I’ve wanted to work on that since it seemed like it’d be really simple and quick to do. However for the past few weeks, I’ve been stuck working with an iRobot Create for my robotics class. [plug] My team and I have been using the libirobot library I started writing a long while ago to get our two projects done.[/plug] Since the library is completely unfinished and experimental, it took up all of my KDE hacking time. D’oh.
But after the two projects were done, I suddenly found myself with free time again. So instead of working on getting webcam support into phonon like I should’ve been doing, I fiddled around with the organization. (Here’s a WIP-quality screenshot too)
I asked a few folks who thought it was disorganized, and they seem to like the new ordering. The only problem though, is that we need a new icon for the new ‘input hardware’ category. I created a bug report, to which pinheiro replied:
ok valid bug, there is a bunch of icons in kcm that could be better a comprehensive list of those and also proposals to make them better would be fantastic.
pinheiro on bug 231270
I’m going to go through them this weekend with some other campus KDE users and a new design major friend I recently met (who has never used or seen KDE before) and look at what needs improvement.
’till then, if you’ve got a problem or suggestion for some icons, go say something in that bug.
every so many months someone wants to re-organize the panels. it’s an exercise in shuffling deckchairs on the titanic: they may look subjectively nicer when you’re done but it’s a moot point.
what matter is that people have learned where things are and every time we move them around we destroy that knowledge.
moreover, adding a 5th row is going to make this window not fit on many screens. (and why is “remote controls” not with hardware?)
the assumption that configuring the kamera ioslave and automount is common enough to warrant being on the first page is also questionable.
it’s laudable to work on improving system settings. but if things do get moved around, let’s do it well, let’s do it based on actual and _extensive_ usability testing and let’s address some of the _core_ issues rather than shuffling the surface bits.
that means looking at it from “afar”: note how many of the (verticaly stacked) categories have few items in them. note how poorly the configuration items in the individual kcm’s are laid out.
yes, that’s a bigger job. but it’s the only one worth doing. moving the icons around again so people have to re-learn where things are isn’t.
getting improved icons is a good thing, regardless of what else happens, of course :)
Thats the plan. I hope to do more than just shuffle things around and hope for the best. But this is a start, since it seems to be that ‘computer administration’ is just a nasty dumping ground for everything. It needs to go away.
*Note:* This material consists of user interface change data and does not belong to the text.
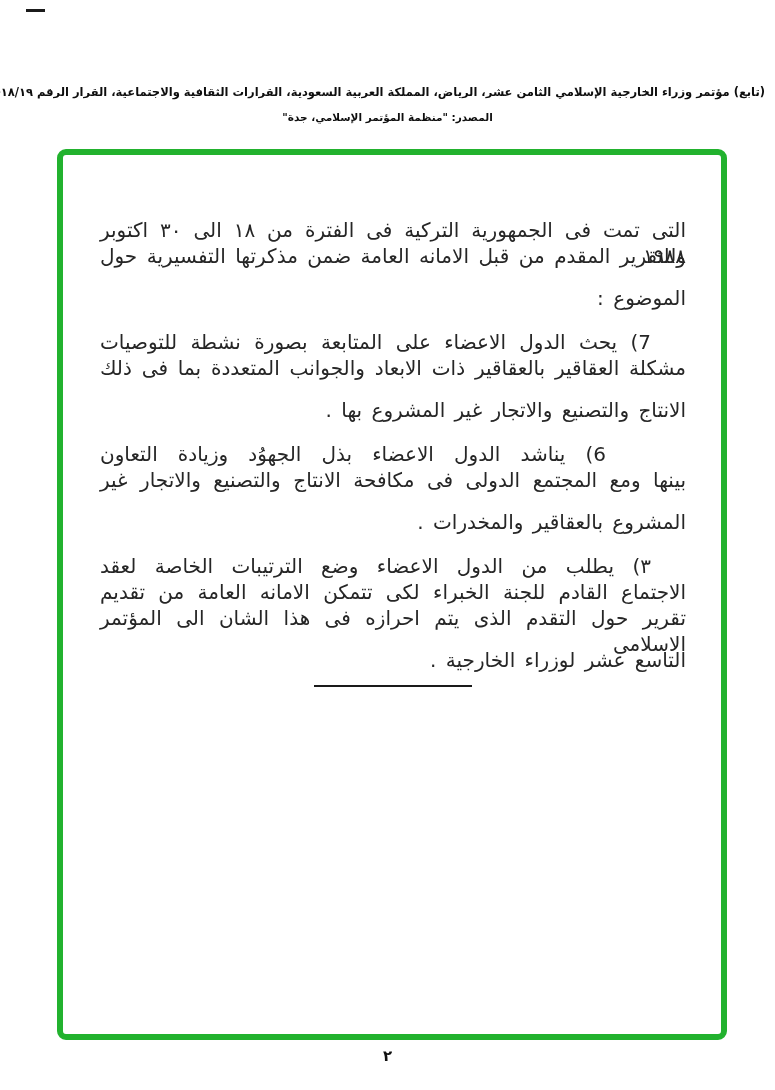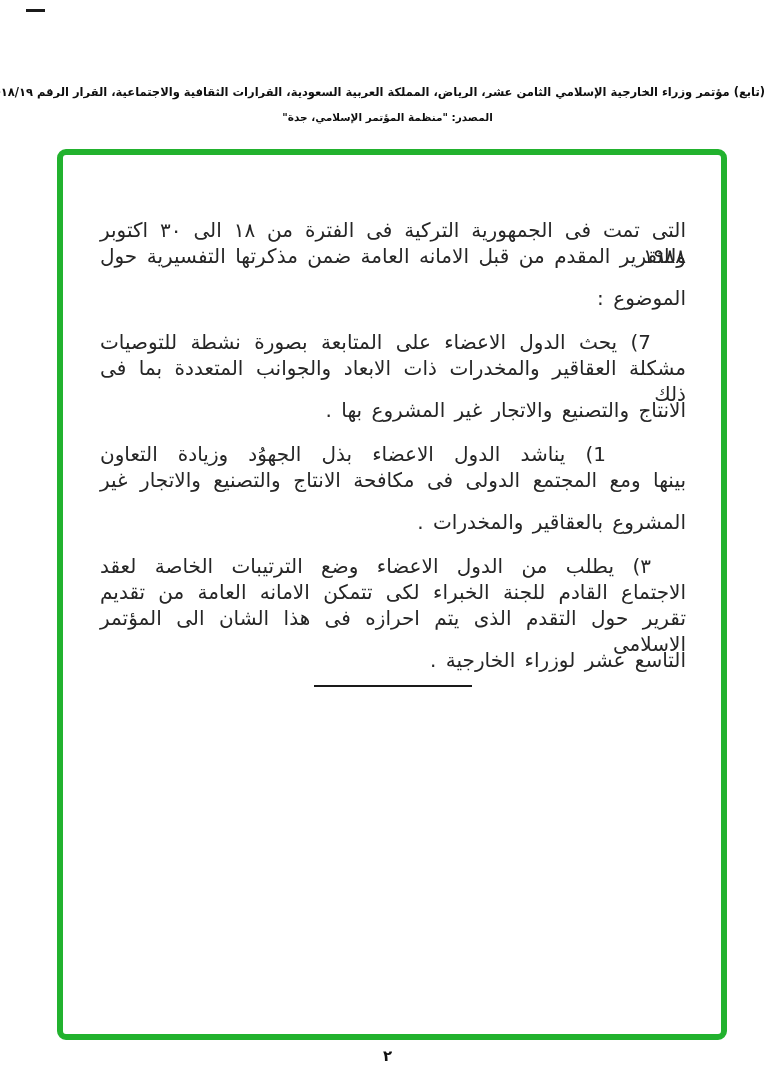--- a/index.html
+++ b/index.html
@@ -77,7 +77,7 @@
 
       <div class="para">
         <div class="ln j" style="padding-right:35px;">7)  يحث الدول الاعضاء على المتابعة  بصورة نشطة للتوصيات</div>
-        <div class="ln j">مشكلة العقاقير والمخدرات ذات الابعاد والجوانب المتعددة بما فى ذلك</div>
+        <div class="ln j">مشكلة العقاقير بالعقاقير ذات الابعاد والجوانب المتعددة بما فى ذلك</div>
         <div class="ln r">الانتاج والتصنيع والاتجار غير المشروع بها .</div>
       </div>
 

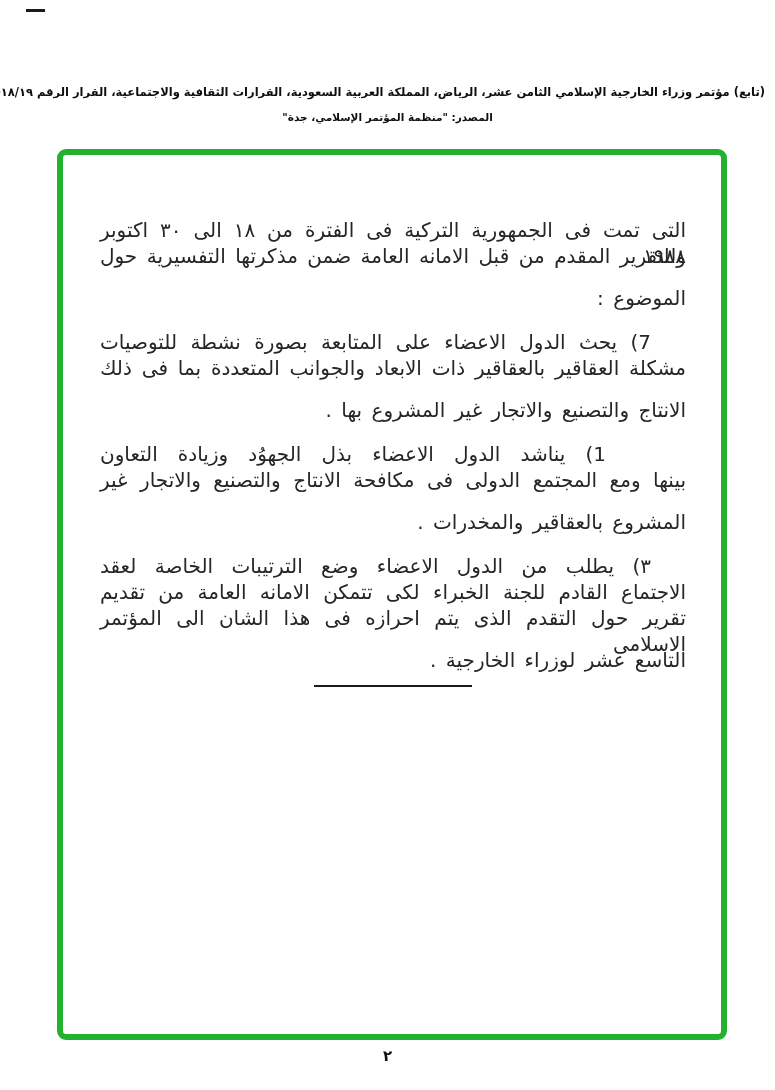--- a/index.html
+++ b/index.html
@@ -82,7 +82,7 @@
       </div>
 
       <div class="para">
-        <div class="ln j" style="padding-right:80px;">1)  يناشد الدول الاعضاء بذل الجهوُد وزيادة التعاون</div>
+        <div class="ln j" style="padding-right:80px;">6)  يناشد الدول الاعضاء بذل الجهوُد وزيادة التعاون</div>
         <div class="ln j">بينها ومع المجتمع الدولى فى مكافحة الانتاج والتصنيع والاتجار غير</div>
         <div class="ln r">المشروع بالعقاقير والمخدرات .</div>
       </div>

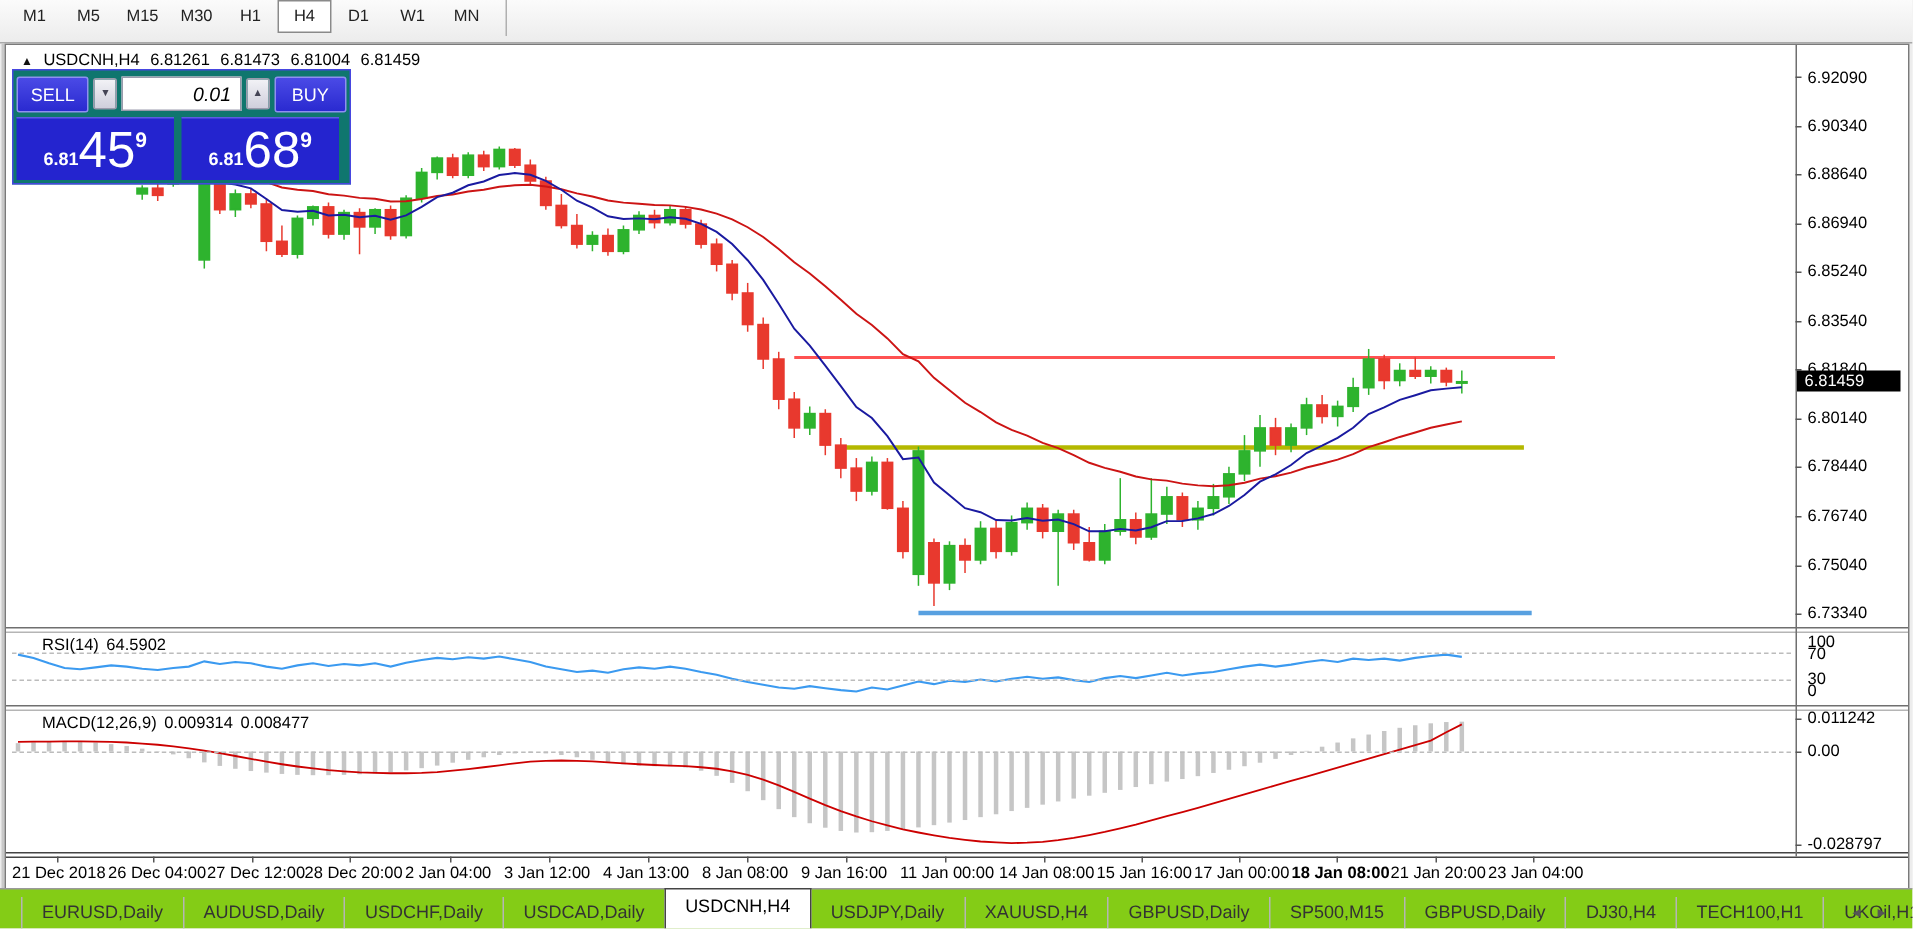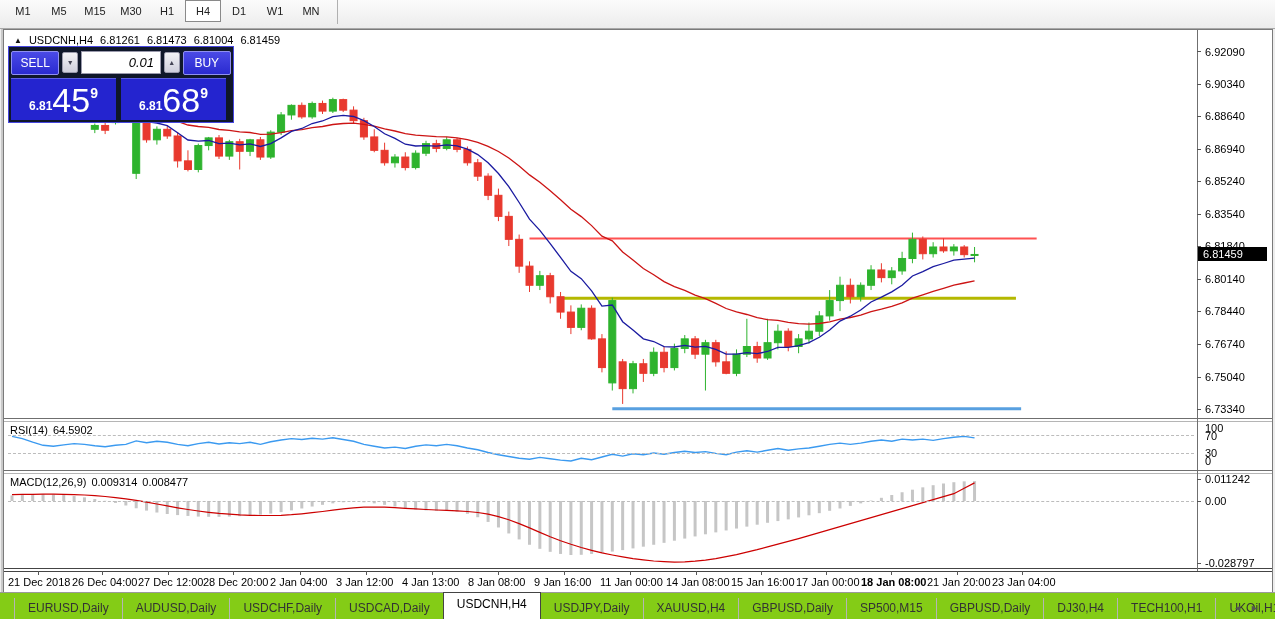--- a/index.html
+++ b/index.html
@@ -32,7 +32,7 @@
   .tlab{position:absolute;font-size:11px;color:#000;white-space:nowrap;top:546px;}
   .ttick{position:absolute;width:1px;height:4px;background:#555;top:541px;}
   
-  .trade-panel{position:absolute;left:4px;top:16px;width:224px;height:75px;background:#0f172a;
+  .trade-panel{position:absolute;left:4px;top:16px;width:224px;height:75px;background:#0f766e;
     border:1px solid #4646e0;z-index:10;display:flex;flex-direction:column;}
   .tp-row1{display:flex;align-items:center;padding:2px 2px 1px 2px;gap:3px;height:27px;}
   .tp-btn{background:linear-gradient(#4a4ae6,#2a2ad0);border:1px solid #8f8ff0;color:#fff;

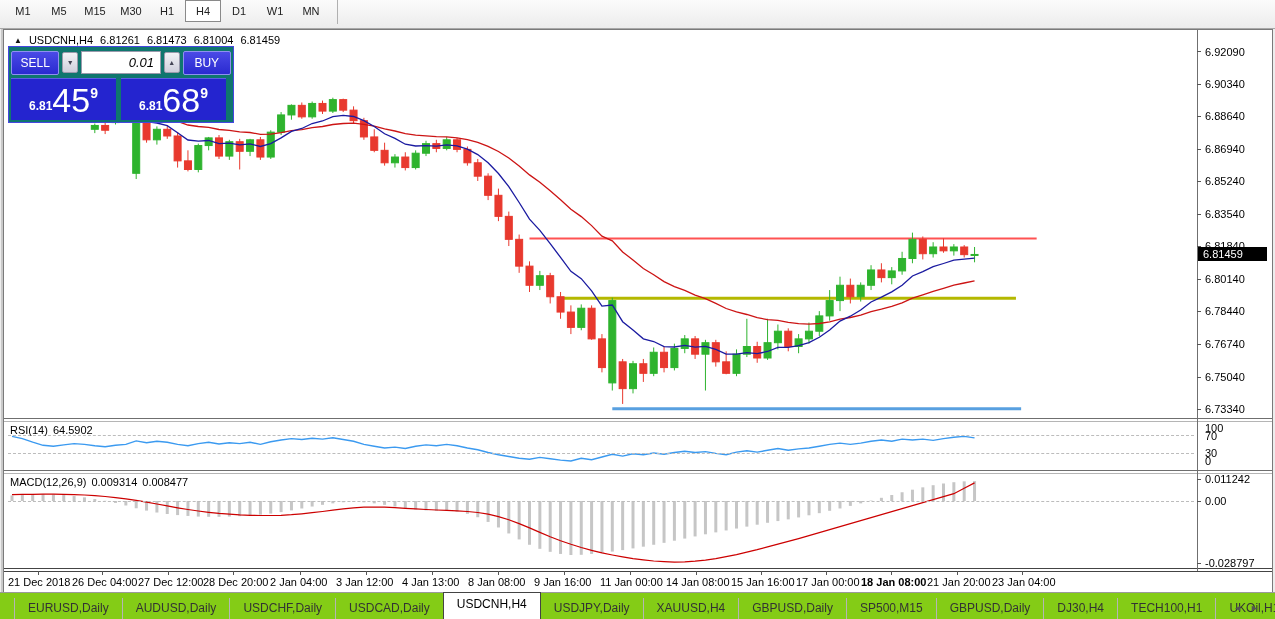--- a/index.html
+++ b/index.html
@@ -27,7 +27,7 @@
   .price-tag{position:absolute;left:1194px;width:64px;height:14px;background:#000;color:#fff;
     font-size:11px;line-height:14px;padding-left:5px;z-index:6;}
   
-  .indlab{position:absolute;left:6px;font-size:11px;color:#000;z-index:5;display:flex;gap:5px;}
+  .indlab{position:absolute;left:24px;font-size:11px;color:#000;z-index:5;display:flex;gap:5px;}
   
   .tlab{position:absolute;font-size:11px;color:#000;white-space:nowrap;top:546px;}
   .ttick{position:absolute;width:1px;height:4px;background:#555;top:541px;}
And to everyone else, the reason remotes isn’t in the same category as other hardware is because it wasn’t a mockup screenshot, I just edited the .desktop files and took a quick capture.
I don’t really see a difference between computer administration and hardware.
Why for example is remote control different from input devices.
Hi Trever, this looks like an improvement. But what I do not understand is why some items are in Administration (remote control, multimedia and sound) or why printer and K3b/DVD configs are missing. I see a rather general problem with a system settings based on categories. I tried thinking about better categories too: http://forum.kde.org/brainstorm.php#idea40210_page1
The problem is that is has difficulties to cope with the development of KDE and sorting into categories in general. There are alway items that do not fit at all or would belong in more than one category. That is why I suggest to implement a system settings based on tagging of the modules, mayy be the individual settings, so that finding of the right setting could be made easier:
http://forum.kde.org/brainstorm.php#idea40200_page1
I can not wait that someone fix the “Keyboard and mouse” icon and “Input Actions” because I always mistake both. And the keyboard and mouse does not have the mouse so it is easy to miss.
Icons are the least of problems in KDE’s configuration dialogs. The real issue is that the settings are totally mixed and messed up and spread across multiple locations. It is so bad I don’t even know where to start with examples.
Well, one example: Look and Feel configuration contains Font settings but not the window animation settings, which is clearly a look and feel element too but located somewhere else. Same thing goes for window corners, which can be configured in KWin once and in the screensaver settings a second time, etc etc etc.
This area needs to be seriously cleaned out and only then please put some time into verifying all the icons are nice (for those things that remain).